I'm sorry my talk didn't convey to you my principal points, and am happy to clarify.

1 comments

First of all, thank you very much for the reply: you really didn't need to bother, as despite being a Clojure user who stores a lot of data, I'm probably simply not in your target market segment ;P.

For the record, I do not believe that you have explicitly stated this is revolutionary, although I believe various other people on HN in various threads on Datomic have. However, my specific reactions in the comment you are responding to are due to DanWaterworth's insistence that I believe that it is trivial: my original comment does not touch on this angle, and is entirely about "real databases aren't implemented like this".

That said, I do believe that if after 30 minutes of listening to a talk that doesn't mention "this is largely how existing systems are implemented, but we provide the ability to see all the rows at once", there is an implication "this isn't at all like anything you've ever seen or implemented before", which is why after DanWaterworth's comment, I started exploring that angle.

Yes: in the case of PostgreSQL's MVCC, the old e-mail is gone from the perspective of the model for other people not inside of a transaction viewing the contents, however the kinds of problems you were describing at the beginning of the talk did not need to avoid transactions.

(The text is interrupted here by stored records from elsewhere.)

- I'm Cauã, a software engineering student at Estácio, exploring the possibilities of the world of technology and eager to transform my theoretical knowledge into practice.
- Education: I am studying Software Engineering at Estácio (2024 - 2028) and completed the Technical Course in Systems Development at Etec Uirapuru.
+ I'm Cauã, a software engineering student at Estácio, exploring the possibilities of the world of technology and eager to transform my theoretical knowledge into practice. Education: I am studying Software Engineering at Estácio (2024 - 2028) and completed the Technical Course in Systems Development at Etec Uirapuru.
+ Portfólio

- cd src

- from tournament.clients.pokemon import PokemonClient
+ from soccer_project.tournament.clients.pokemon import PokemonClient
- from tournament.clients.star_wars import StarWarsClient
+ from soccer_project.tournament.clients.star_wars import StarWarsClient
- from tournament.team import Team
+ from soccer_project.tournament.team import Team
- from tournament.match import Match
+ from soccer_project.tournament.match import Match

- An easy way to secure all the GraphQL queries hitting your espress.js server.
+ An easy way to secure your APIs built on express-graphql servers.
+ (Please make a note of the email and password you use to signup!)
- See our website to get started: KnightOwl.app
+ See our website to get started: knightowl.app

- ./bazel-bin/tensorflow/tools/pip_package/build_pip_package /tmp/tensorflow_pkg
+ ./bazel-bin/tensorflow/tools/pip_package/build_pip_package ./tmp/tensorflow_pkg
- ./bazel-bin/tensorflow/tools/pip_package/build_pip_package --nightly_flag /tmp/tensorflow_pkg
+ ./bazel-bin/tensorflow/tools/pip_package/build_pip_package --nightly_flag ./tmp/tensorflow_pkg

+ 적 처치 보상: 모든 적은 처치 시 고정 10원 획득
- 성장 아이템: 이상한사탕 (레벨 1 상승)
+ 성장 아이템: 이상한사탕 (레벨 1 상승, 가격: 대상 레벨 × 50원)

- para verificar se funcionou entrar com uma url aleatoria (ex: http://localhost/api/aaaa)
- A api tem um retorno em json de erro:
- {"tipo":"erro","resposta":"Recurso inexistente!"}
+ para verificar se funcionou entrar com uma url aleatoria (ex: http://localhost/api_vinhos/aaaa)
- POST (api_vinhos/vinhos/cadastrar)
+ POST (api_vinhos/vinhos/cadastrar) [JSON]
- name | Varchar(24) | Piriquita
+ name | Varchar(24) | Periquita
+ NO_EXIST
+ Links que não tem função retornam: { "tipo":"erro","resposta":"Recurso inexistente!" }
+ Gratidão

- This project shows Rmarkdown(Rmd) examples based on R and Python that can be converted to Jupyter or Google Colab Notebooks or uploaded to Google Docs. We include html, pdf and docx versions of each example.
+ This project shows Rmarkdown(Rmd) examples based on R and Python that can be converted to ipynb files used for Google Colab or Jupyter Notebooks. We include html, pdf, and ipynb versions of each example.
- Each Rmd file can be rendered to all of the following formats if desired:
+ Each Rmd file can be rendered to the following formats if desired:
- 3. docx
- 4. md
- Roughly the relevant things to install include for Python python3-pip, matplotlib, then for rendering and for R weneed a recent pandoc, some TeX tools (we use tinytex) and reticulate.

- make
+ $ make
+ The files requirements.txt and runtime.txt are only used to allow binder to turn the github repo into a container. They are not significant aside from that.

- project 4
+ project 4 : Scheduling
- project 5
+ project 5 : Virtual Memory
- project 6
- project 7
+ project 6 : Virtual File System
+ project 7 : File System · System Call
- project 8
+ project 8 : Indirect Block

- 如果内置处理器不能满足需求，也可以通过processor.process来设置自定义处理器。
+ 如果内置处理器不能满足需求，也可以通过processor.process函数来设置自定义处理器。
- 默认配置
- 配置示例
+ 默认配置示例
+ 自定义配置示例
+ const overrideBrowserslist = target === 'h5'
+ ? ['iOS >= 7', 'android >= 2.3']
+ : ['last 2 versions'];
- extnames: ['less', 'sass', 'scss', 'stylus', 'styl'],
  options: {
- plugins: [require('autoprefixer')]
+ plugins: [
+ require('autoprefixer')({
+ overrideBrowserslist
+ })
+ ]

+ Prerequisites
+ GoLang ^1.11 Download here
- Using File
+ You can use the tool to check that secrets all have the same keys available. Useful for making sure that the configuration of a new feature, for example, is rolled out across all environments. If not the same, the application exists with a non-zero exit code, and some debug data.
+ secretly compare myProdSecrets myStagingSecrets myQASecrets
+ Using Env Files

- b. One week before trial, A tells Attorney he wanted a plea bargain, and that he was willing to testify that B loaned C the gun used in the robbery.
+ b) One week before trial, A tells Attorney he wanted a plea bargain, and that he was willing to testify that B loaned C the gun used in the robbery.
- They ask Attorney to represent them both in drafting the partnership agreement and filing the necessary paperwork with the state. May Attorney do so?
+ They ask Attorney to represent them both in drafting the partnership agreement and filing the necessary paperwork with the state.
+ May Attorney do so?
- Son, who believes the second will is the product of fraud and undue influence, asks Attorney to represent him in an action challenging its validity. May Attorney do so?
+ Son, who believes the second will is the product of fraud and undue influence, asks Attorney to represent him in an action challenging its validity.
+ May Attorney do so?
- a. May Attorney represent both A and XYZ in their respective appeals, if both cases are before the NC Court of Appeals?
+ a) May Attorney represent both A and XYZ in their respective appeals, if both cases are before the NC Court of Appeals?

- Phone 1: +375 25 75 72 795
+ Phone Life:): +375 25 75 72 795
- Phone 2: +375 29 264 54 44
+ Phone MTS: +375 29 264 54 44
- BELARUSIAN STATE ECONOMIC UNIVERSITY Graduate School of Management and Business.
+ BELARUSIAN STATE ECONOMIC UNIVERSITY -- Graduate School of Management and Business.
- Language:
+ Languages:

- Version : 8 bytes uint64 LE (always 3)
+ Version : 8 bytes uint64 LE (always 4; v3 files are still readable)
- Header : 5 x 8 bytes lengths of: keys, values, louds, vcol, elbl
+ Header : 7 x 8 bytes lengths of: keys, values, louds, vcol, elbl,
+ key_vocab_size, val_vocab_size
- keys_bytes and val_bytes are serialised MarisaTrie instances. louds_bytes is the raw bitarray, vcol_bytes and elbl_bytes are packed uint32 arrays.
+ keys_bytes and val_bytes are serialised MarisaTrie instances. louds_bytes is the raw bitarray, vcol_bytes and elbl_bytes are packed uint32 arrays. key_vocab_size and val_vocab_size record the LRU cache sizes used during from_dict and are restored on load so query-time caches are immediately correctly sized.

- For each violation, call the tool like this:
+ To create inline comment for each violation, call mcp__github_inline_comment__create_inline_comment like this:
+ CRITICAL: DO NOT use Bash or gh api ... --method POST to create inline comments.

However, the implementation is so close that if I were explaining this concept to someone else, I'd probably use it as a model, especially given that it even already reifies the special columns required to let you do the historical lookups (xmin and xmax).

As I mentioned in another comment on this thread (albeit in an edit a few minutes later), you can get historical lookup in PostgreSQL by just adding a transaction variable that turns off the mechanism that filters obsolete tuples: you can then use the already-existing transaction identifier mechanism and the already-existing xmin and xmax columns as the ordering.

The result is then that I'm watching the talk wondering where the motivation is: many of the listed motivations weren't really true faults of the existing systems, and the ones that remain seem like implementation details of the database technology.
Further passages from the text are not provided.